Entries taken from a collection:
▬▬▬
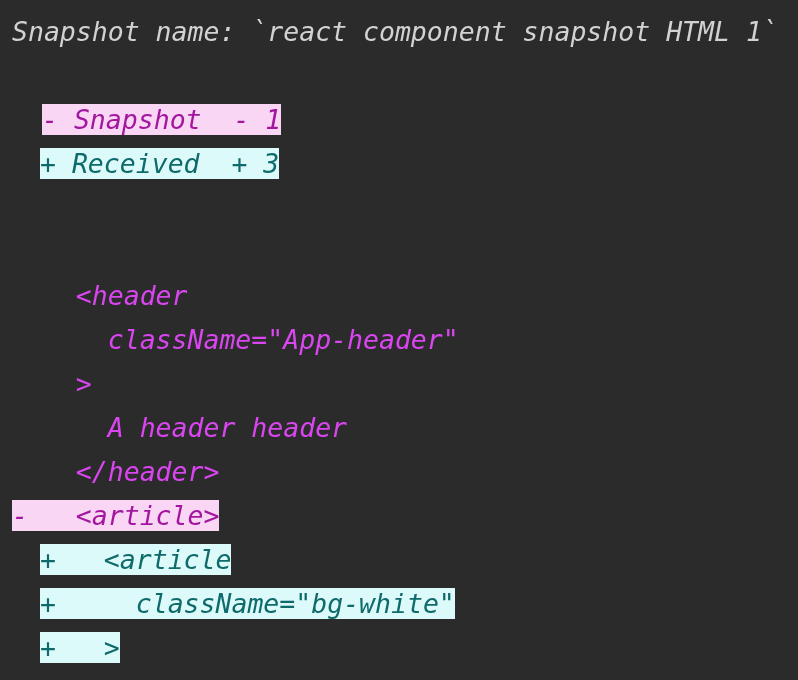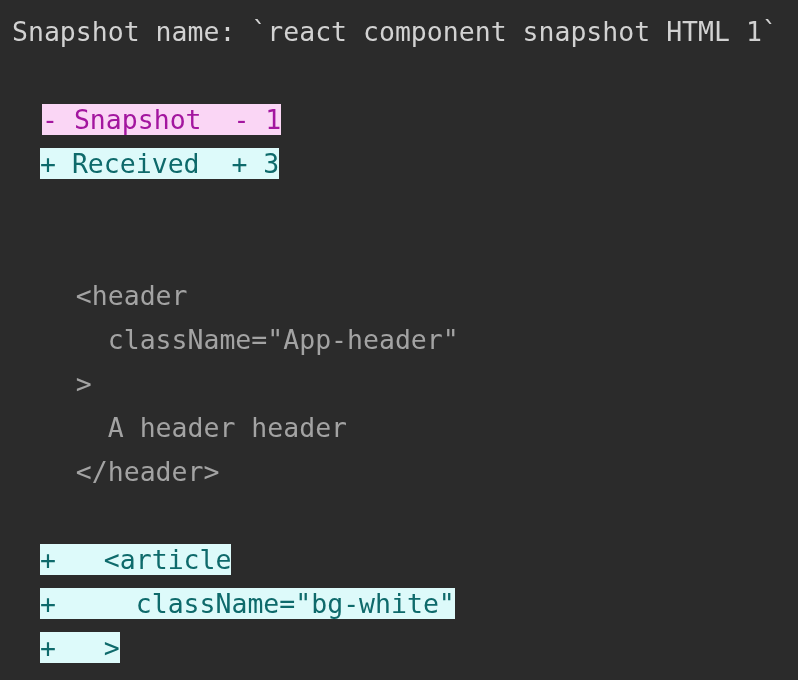"Snapshot name: `react component snapshot" #diff-view { font-style: none -> italic }
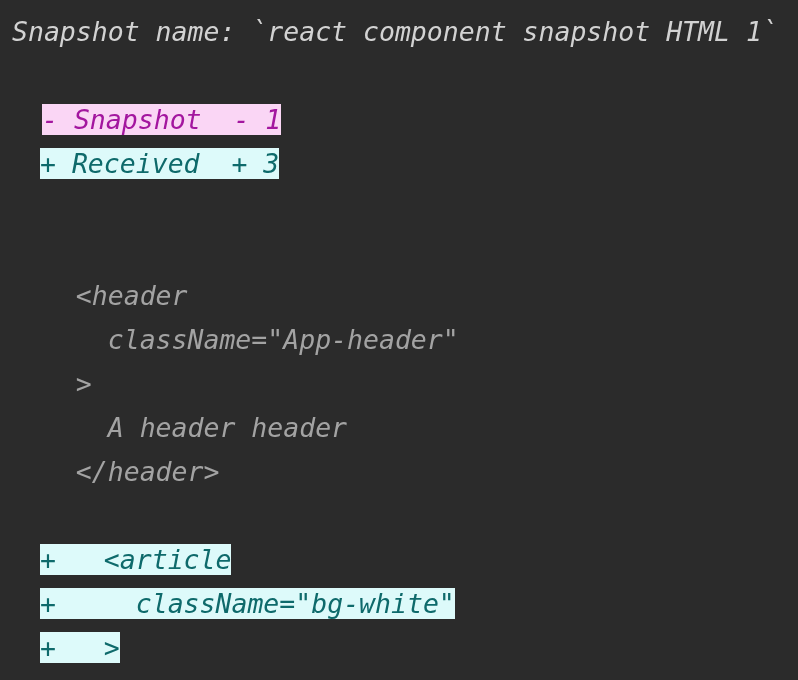"<header" .kind-context .line-text { color: #a3a3a3 -> #d946ef }
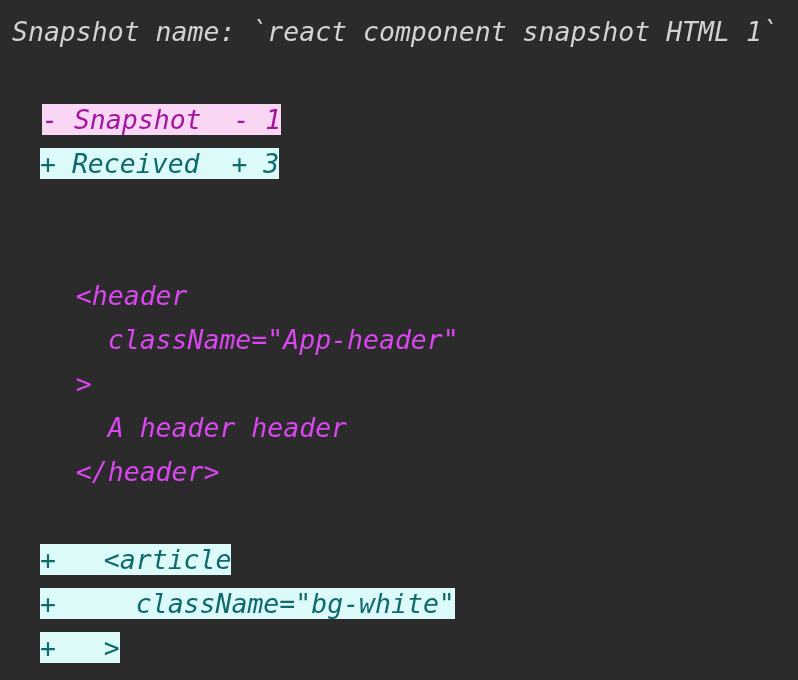"- <article>" div.diff-line { html: none -> <div><span>- &lt;article&gt;</span></div> }
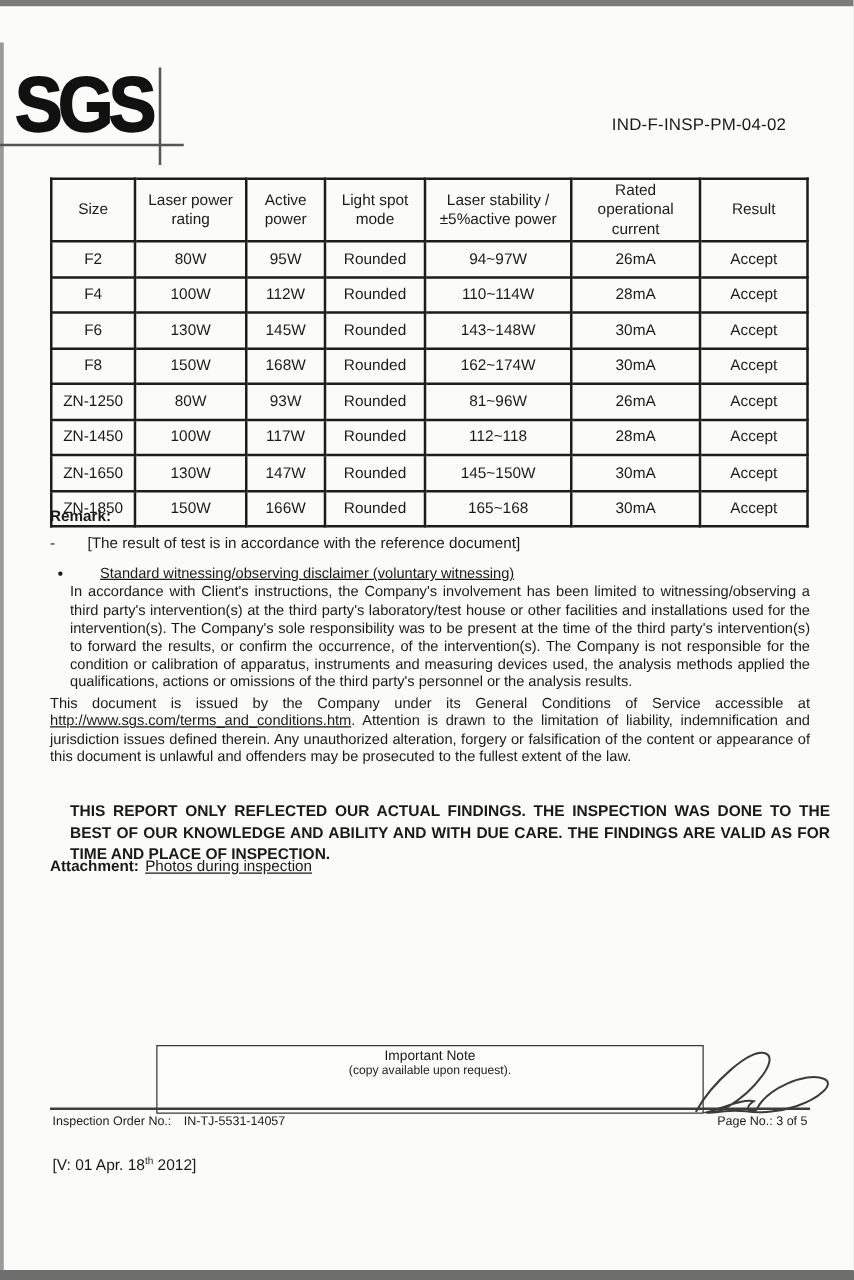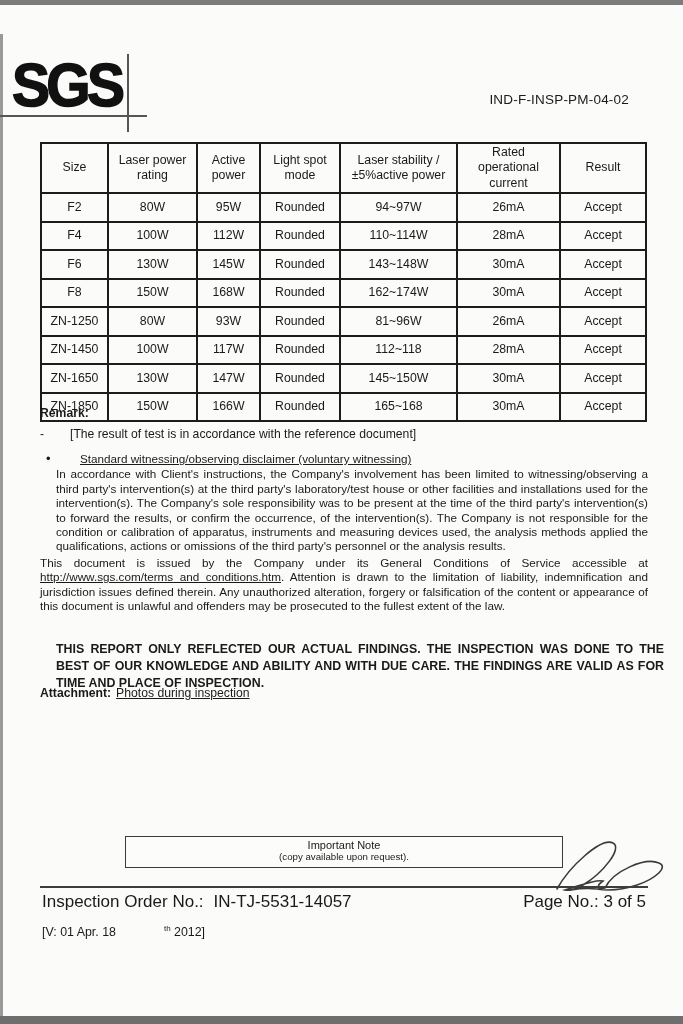"Important Note" .note-box { height: 32px -> 55px }
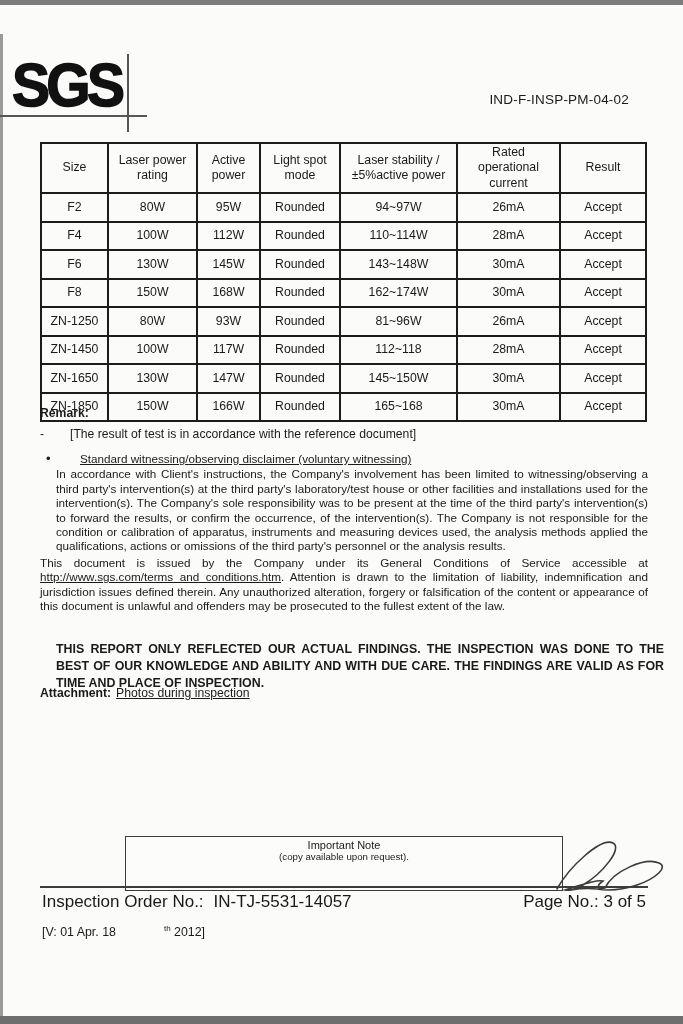"Inspection Order No.: IN-TJ-5531-14057" .footer-row { font-size: 17px -> 10px }
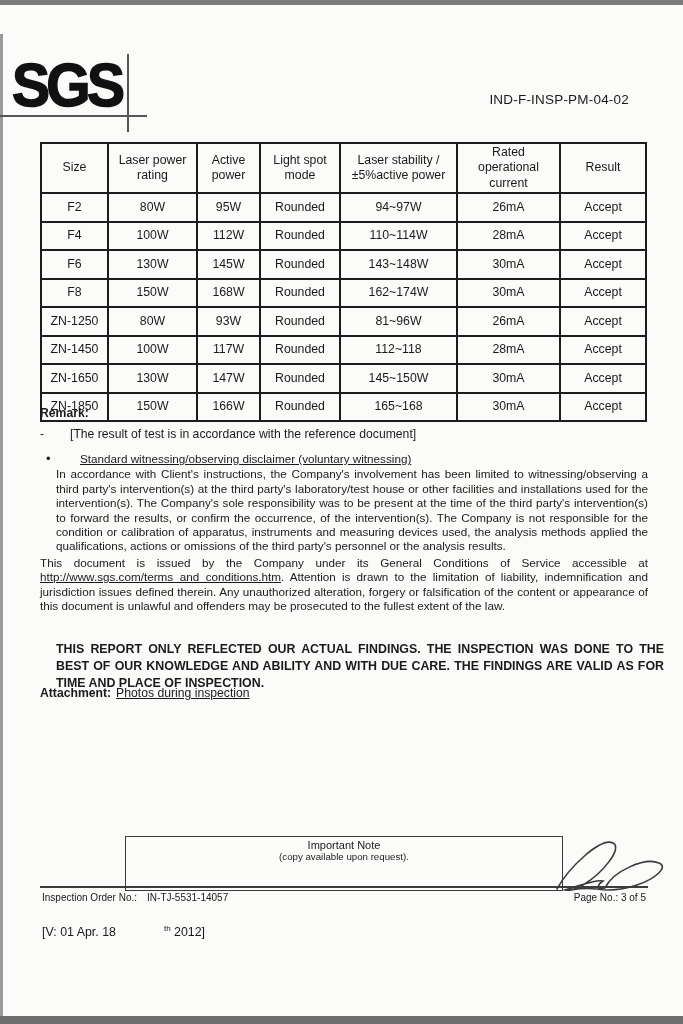"th" .version sup { padding-left: 48px -> none }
▬▬▬
The records above should be retyped in full and exactly; omit the pictures.

"Snapshot name: `react component snapshot" #diff-view { font-style: none -> italic }
"<header" .kind-context .line-text { color: #a3a3a3 -> #d946ef }
"- <article>" div.diff-line { html: none -> <div><span>- &lt;article&gt;</span></div> }
"Important Note" .note-box { height: 32px -> 55px }
"Inspection Order No.: IN-TJ-5531-14057" .footer-row { font-size: 17px -> 10px }
"th" .version sup { padding-left: 48px -> none }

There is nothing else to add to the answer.